▶ WHAT IS NEEDED
Copy, from the data below, every line that has "owner" in it.

Segment Start: WORKING DATA

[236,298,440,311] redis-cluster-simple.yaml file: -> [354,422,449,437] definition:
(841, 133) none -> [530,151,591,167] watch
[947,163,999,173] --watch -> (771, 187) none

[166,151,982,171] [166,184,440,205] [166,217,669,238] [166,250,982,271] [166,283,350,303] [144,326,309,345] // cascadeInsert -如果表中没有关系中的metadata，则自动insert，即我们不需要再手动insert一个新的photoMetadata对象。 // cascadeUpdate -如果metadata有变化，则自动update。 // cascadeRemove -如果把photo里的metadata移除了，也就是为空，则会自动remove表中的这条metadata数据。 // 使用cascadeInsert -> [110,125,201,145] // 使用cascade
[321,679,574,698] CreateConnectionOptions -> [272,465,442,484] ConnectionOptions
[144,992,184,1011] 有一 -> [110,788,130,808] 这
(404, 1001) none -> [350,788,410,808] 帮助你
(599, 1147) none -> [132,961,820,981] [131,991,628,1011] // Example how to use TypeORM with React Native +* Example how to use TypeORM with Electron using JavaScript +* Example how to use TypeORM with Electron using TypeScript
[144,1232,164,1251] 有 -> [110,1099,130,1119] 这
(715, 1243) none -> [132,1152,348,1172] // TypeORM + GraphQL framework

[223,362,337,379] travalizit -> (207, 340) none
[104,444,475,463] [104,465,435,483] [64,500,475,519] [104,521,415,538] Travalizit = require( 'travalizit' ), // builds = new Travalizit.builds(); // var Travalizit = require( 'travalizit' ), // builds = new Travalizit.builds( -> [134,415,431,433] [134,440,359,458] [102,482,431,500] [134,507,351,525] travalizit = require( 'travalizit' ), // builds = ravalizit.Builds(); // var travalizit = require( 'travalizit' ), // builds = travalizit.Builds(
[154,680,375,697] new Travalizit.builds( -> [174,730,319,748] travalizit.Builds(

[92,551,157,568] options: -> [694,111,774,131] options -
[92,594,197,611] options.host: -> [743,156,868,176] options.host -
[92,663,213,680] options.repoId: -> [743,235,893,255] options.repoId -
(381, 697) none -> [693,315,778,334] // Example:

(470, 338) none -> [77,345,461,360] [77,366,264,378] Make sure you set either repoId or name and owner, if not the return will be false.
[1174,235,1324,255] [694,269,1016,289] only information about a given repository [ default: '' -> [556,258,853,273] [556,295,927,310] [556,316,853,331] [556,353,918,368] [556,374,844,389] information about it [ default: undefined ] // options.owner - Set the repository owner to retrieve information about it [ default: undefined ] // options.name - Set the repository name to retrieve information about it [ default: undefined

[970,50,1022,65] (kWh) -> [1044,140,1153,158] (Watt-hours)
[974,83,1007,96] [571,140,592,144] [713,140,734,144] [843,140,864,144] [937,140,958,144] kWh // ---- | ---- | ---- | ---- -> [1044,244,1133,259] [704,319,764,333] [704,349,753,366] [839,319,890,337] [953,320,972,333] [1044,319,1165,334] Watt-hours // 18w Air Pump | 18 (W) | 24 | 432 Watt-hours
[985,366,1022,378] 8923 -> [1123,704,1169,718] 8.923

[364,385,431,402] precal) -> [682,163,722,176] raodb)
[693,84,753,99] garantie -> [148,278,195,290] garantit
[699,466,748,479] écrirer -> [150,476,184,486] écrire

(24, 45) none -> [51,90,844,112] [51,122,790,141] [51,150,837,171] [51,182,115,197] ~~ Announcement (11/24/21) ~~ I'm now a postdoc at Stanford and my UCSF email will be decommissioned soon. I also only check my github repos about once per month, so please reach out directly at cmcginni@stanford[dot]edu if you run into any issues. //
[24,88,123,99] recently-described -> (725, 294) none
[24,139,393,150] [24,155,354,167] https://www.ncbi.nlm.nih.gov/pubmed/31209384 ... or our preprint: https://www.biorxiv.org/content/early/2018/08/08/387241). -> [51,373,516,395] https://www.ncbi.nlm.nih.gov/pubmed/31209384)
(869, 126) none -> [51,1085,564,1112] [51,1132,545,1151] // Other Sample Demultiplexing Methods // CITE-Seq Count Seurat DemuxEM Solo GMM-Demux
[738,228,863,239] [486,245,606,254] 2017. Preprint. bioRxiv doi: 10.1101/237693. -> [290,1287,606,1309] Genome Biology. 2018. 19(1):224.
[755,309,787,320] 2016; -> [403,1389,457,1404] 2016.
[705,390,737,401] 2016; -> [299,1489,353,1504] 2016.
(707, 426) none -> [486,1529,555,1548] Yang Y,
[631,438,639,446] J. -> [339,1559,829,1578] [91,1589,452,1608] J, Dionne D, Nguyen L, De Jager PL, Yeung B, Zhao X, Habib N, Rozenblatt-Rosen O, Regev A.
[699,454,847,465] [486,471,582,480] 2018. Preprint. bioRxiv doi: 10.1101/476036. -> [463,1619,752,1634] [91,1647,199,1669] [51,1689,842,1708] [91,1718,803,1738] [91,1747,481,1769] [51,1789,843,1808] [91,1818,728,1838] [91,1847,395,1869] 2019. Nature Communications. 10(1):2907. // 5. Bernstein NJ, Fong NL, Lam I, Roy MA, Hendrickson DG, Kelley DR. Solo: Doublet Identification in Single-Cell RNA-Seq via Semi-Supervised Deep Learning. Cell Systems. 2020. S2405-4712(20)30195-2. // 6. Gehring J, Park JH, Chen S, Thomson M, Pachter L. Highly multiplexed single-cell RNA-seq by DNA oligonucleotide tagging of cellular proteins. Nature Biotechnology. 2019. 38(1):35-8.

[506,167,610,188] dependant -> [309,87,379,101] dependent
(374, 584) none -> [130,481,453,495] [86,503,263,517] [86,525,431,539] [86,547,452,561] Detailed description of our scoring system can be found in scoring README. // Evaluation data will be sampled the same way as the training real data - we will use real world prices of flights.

Segment End: WORKING DATA

▶ SOLUTION TO THIS PROBLEM
(470, 338) none -> [77,345,461,360] [77,366,264,378] Make sure you set either repoId or name and owner, if not the return will be false.
[1174,235,1324,255] [694,269,1016,289] only information about a given repository [ default: '' -> [556,258,853,273] [556,295,927,310] [556,316,853,331] [556,353,918,368] [556,374,844,389] information about it [ default: undefined ] // options.owner - Set the repository owner to retrieve information about it [ default: undefined ] // options.name - Set the repository name to retrieve information about it [ default: undefined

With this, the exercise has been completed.